Les détenus malades sont l’objet de soins éclairés et consciencieux. Il faut rendre cette justice à l’Administration qu’elle ne leur marchande rien de ce dont ils ont besoin. Pour eux, et tant que dure leur maladie, la position de détenu disparaît devant celle de malade.

A l’infirmerie, les malades ne sont plus soumis au régime ordinaire. Leur alimentation est toute spéciale. Elle n’est déterminée par aucune règle, c’est le médecin qui la fixe pour chaque cas, suivant ce qu’il juge meilleur.

Les malades ont également un coucher beaucoup plus confortable. Leurs lits, plus larges que les lits ordinaires, comprennent une couchette, un matelas, un traversin, un oreiller de plume avec une taie, une paire de draps et deux couvertures.

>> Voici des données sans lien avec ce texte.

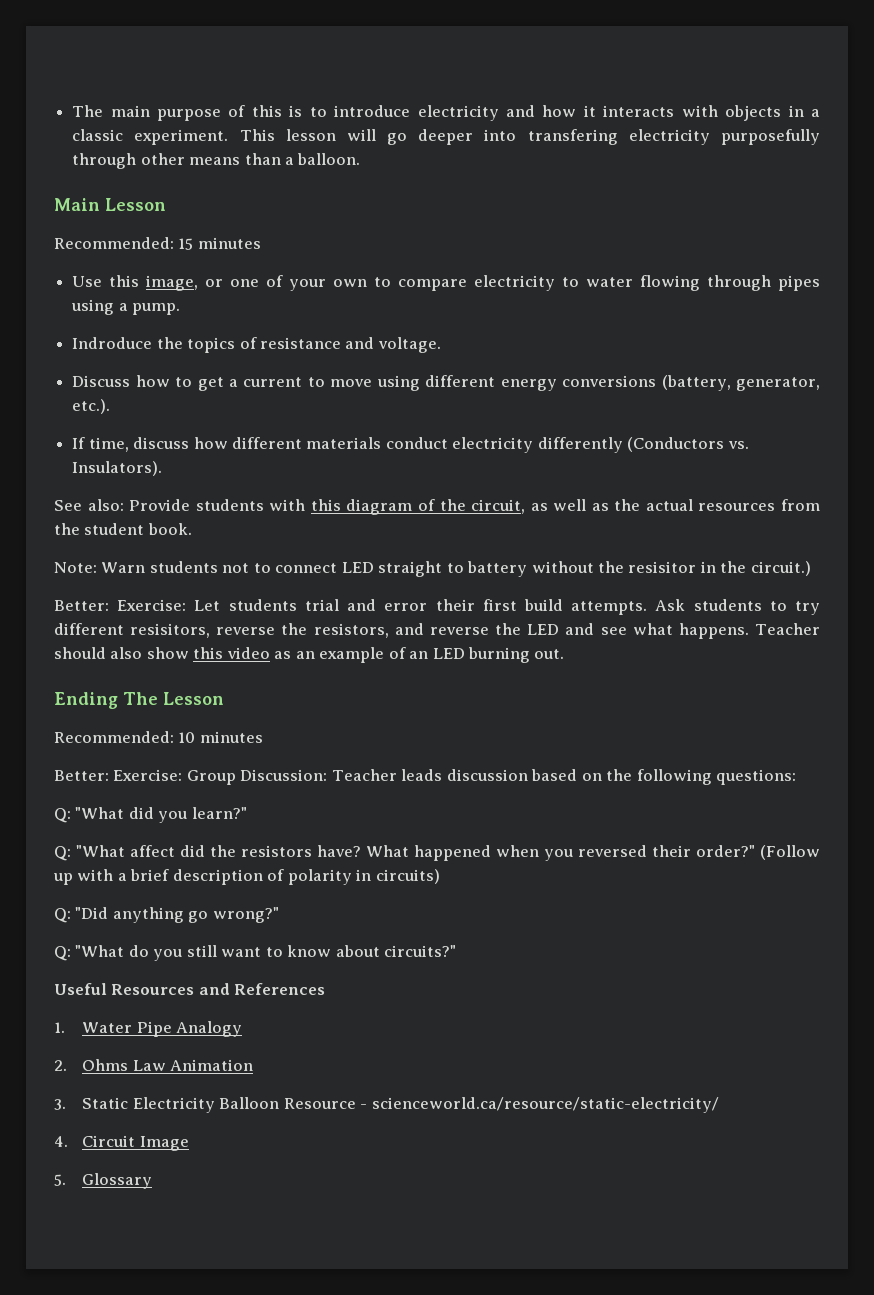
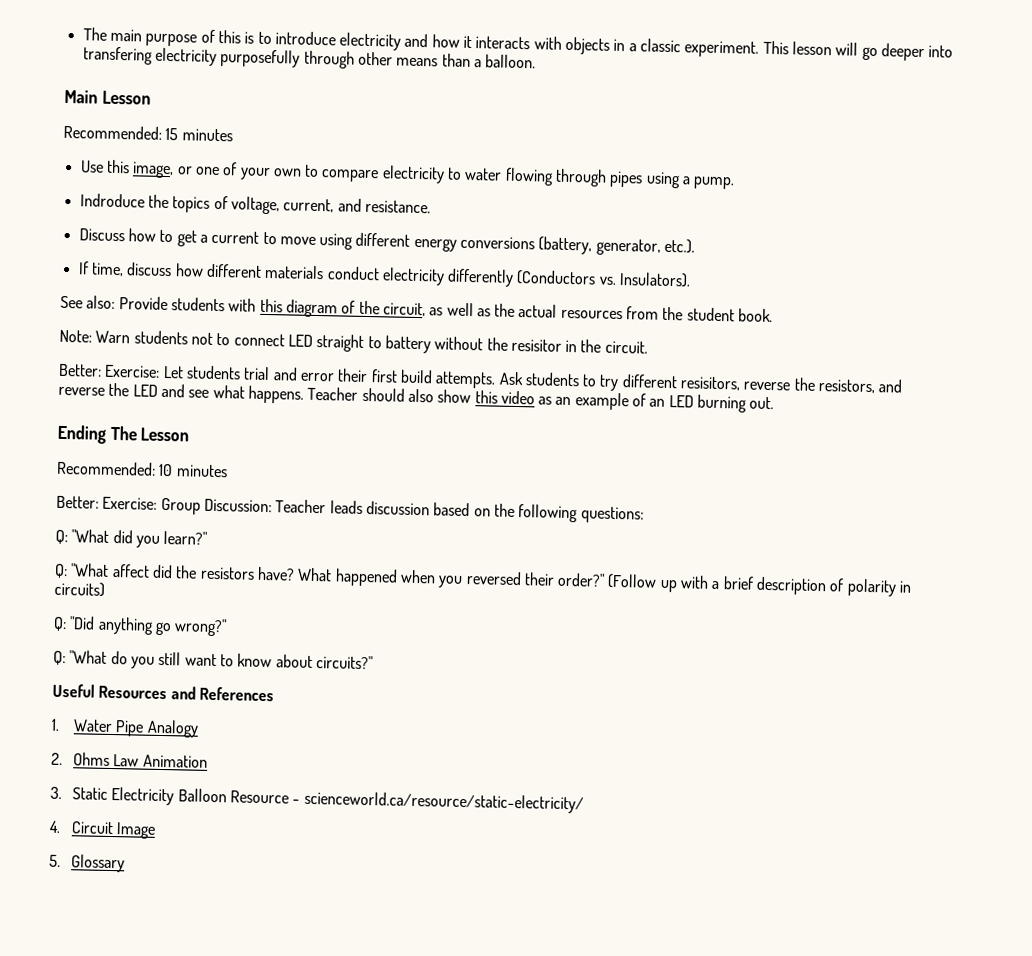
[259,337,441,353] resistance and voltage. -> [230,196,431,215] voltage, current, and resistance.
[750,561,811,576] circuit.) -> [604,340,648,354] circuit.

La paille des paillasses est renouvelée aussi souvent que le médecin le croit nécessaire et, en tout cas, après chaque décès. Les matelas et traversins sur lesquels un détenu est décédé sont rebattus et désinfectés, et les toiles sont lavées ainsi que les couvertures.

On comprend facilement qu’en prison, encore plus qu’au régiment, il ne manque pas d’individus tout disposés à simuler des maladies ou des indispositions pour bénéficier du régime de l’infirmerie. Un contrôle très sévère est exercé par les médecins et par le personnel de surveillance pour éviter la fraude et les abus qui pourraient se produire. Grâce à ce contrôle, les simulateurs, si habiles qu’ils soient, sont facilement reconnus, et punis comme ils le méritent.

L’Administration pénitentiaire fait de louables efforts pour maintenir la population des prisons dans des conditions de santé et d’hygiène aussi parfaites que possible. Cette grave question intéresse au plus haut point non seulement le monde des détenus, mais encore les habitants des villes où se trouvent les établissements pénitenciers. Les agglomérations de détenus deviendraient facilement, si l’on n’y tenait aussi soigneusement la main, des foyers d’infection, où demeureraient en permanence et d’où rayonneraient les germes de toutes les maladies. Dans les temps d’épidémies, les habitants d’une prison mal tenue seraient décimés. Or les états dressés par l’Administration ont démontré que pendant les dernières épidémies la population des prisons, soumise à une propreté forcée, a été moins éprouvée que la population libre.

D’après les statistiques, la prison paraît affecter la santé des femmes plus que celle des hommes. Mais il faut considérer que les femmes en prison sont souvent en traitement autant qu’en correction, que beaucoup d’entre elles sont atteintes de maladies contagieuses ou chroniques, et que, de plus, elle sont presque toujours soumises à l’emprisonnement en commun.

Les cas d’aliénation mentale sont relativement assez fréquents chez les prisonniers. Il n’y a pas lieu de s’en étonner. Beaucoup d’entre eux étaient avant leur incarcération des alcooliques invétérés ou des gens abrutis par les excès les plus dégradants. «Souvent, dit M. le Dr Bancel, médecin de la Maison Centrale de Melun, l’état moral des détenus n’est pas très sain; parmi eux se trouvent beaucoup d’individus qu’on peut appeler demi-intelligences ».

Il est à remarquer du reste que les cas de folie se produisent surtout chez les condamnés de l’espèce la plus pervertie. Ils sont aussi plus fréquents dans les maisons de courte peine que dans les Maisons Centrales.

A la fin de chaque année, le médecin fait, sur la situation sanitaire de la prison, un rapport d’ensemble, ainsi que sur le caractère et les causes des maladies qui ont atteint les prisonniers.

Ce rapport, augmenté des observations du directeur, est transmis à l’Administration Centrale.